Undaunted I made my way and got to the canal and after some fiddling about, managed to get a GPS lock, connect, and start recording ... et voilà!

If you click on the image then it should load the animation on top (will need to wait a while as it is 700K file), but if that doesn't work, you can view the animation separately.

So why did I opt for SuperSnap? Well, apart from having a timer and allowing you to save as BMP or JPEG (variable compression), it has a special function that takes a copy of the screen every time it changes and it appears to do this cleanly and efficiently, fast enough for multiple updates a second. At work, I can see that it will be ideal for recording screens for instructions on using various software, setting configurations etc. I think it's well worth the $9.95 price tag.

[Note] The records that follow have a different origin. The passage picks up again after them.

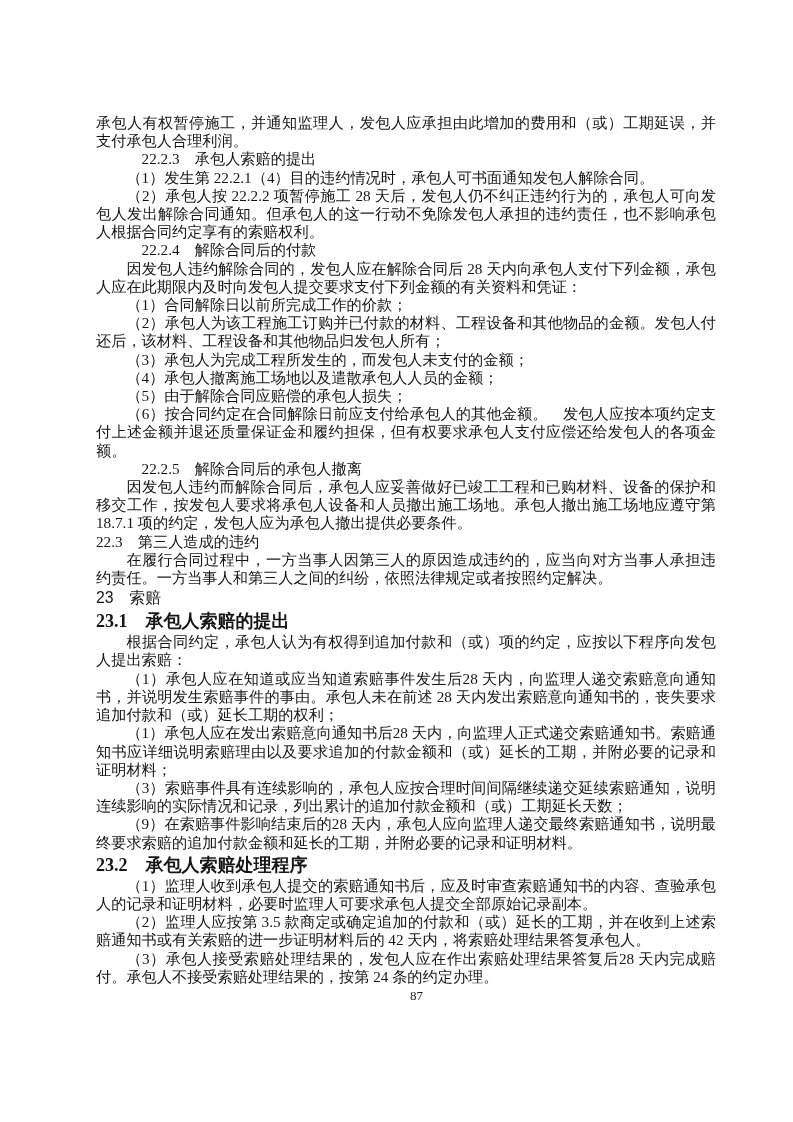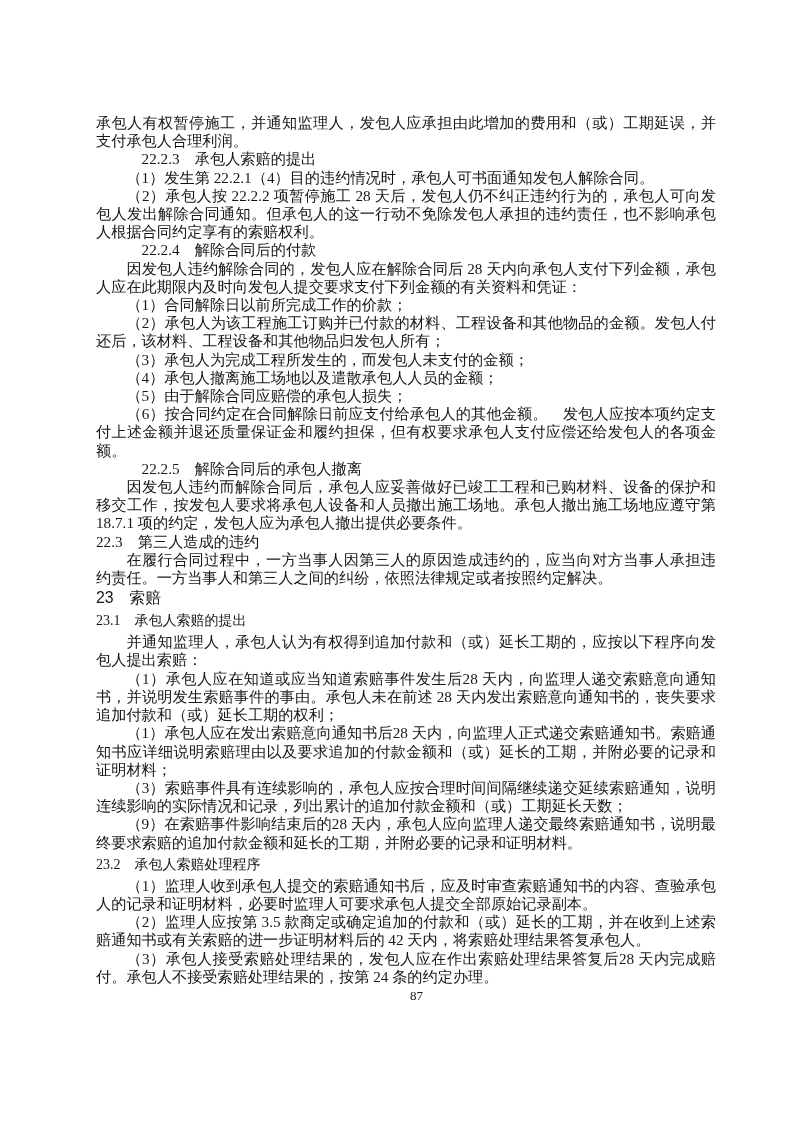--- a/index.html
+++ b/index.html
@@ -54,23 +54,23 @@
   
   .hd1 {
     font-size: 15.8px;
     line-height: 19px;
     font-weight: normal;
     margin: 1px 0 3px 0 !important;
     font-family: "Liberation Sans", "DejaVu Sans", "Liberation Serif", serif;
   }
   
   .hd2l {
-    font-size: 14px;
+    font-size: 18px;
     line-height: 22px;
-    font-weight: normal;
+    font-weight: bold;
     margin: 2px 0 1px 0 !important;
   }
   .footer {
     position: absolute;
     top: 988px;
     left: 0;
     width: 100%;
     text-align: center;
     font-size: 13px;
     color: #1a1a1a;
@@ -93,21 +93,21 @@
       <p class="para ind">（3）承包人为完成工程所发生的，而发包人未支付的金额；</p>
       <p class="para ind">（4）承包人撤离施工场地以及遣散承包人人员的金额；</p>
       <p class="para ind">（5）由于解除合同应赔偿的承包人损失；</p>
       <p class="para ind">（6）按合同约定在合同解除日前应支付给承包人的其他金额。　发包人应按本项约定支付上述金额并退还质量保证金和履约担保，但有权要求承包人支付应偿还给发包人的各项金额。</p>
       <p class="hd3">22.2.5　解除合同后的承包人撤离</p>
       <p class="para ind">因发包人违约而解除合同后，承包人应妥善做好已竣工工程和已购材料、设备的保护和移交工作，按发包人要求将承包人设备和人员撤出施工场地。承包人撤出施工场地应遵守第 18.7.1 项的约定，发包人应为承包人撤出提供必要条件。</p>
       <p class="hd2">22.3　第三人造成的违约</p>
       <p class="para ind">在履行合同过程中，一方当事人因第三人的原因造成违约的，应当向对方当事人承担违约责任。一方当事人和第三人之间的纠纷，依照法律规定或者按照约定解决。</p>
       <p class="hd1">23　索赔</p>
       <p class="hd2l">23.1　承包人索赔的提出</p>
-      <p class="para ind">并通知监理人，承包人认为有权得到追加付款和（或）延长工期的，应按以下程序向发包人提出索赔：</p>
+      <p class="para ind">根据合同约定，承包人认为有权得到追加付款和（或）项的约定，应按以下程序向发包人提出索赔：</p>
       <p class="para ind">（1）承包人应在知道或应当知道索赔事件发生后28 天内，向监理人递交索赔意向通知书，并说明发生索赔事件的事由。承包人未在前述 28 天内发出索赔意向通知书的，丧失要求追加付款和（或）延长工期的权利；</p>
       <p class="para ind">（1）承包人应在发出索赔意向通知书后28 天内，向监理人正式递交索赔通知书。索赔通知书应详细说明索赔理由以及要求追加的付款金额和（或）延长的工期，并附必要的记录和证明材料；</p>
       <p class="para ind">（3）索赔事件具有连续影响的，承包人应按合理时间间隔继续递交延续索赔通知，说明连续影响的实际情况和记录，列出累计的追加付款金额和（或）工期延长天数；</p>
       <p class="para ind">（9）在索赔事件影响结束后的28 天内，承包人应向监理人递交最终索赔通知书，说明最终要求索赔的追加付款金额和延长的工期，并附必要的记录和证明材料。</p>
       <p class="hd2l">23.2　承包人索赔处理程序</p>
       <p class="para ind">（1）监理人收到承包人提交的索赔通知书后，应及时审查索赔通知书的内容、查验承包人的记录和证明材料，必要时监理人可要求承包人提交全部原始记录副本。</p>
       <p class="para ind">（2）监理人应按第 3.5 款商定或确定追加的付款和（或）延长的工期，并在收到上述索赔通知书或有关索赔的进一步证明材料后的 42 天内，将索赔处理结果答复承包人。</p>
       <p class="para ind">（3）承包人接受索赔处理结果的，发包人应在作出索赔处理结果答复后28 天内完成赔付。承包人不接受索赔处理结果的，按第 24 条的约定办理。</p>
     </div>
   <div class="footer">87</div>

However, the sequence is captured as a series of individual files and there is no animation option. In order to produce an animation, I needed the assistance of my desktop PC (bit disappointing for a mobile enthusiast ;-) I used Irfanview to do a batch conversion to GIFs and then imported them into MS GIF Animator, a rather old package that used to come with MS Frontpage 98!

Ideally, I would like to see a couple of other options introduced in SuperSnap - the first is an option to save screens as GIFs, though I expect its viability depends upon the amount of processing overhead and secondly, an option to export sequences as some animation or video file, but perhaps that is being rather too optimistic :-)

I subsequently tried the same activity on the train and it was good, as far as it went... just a few metres down the track and I lost the GPS lock, a little further down the line and the connection was no longer HSDPA or 3G, but GPRS. There's evidently some way to go before it becomes simple and dependable. Even so, it works in principle and I'm sure it'll be commonplace soon.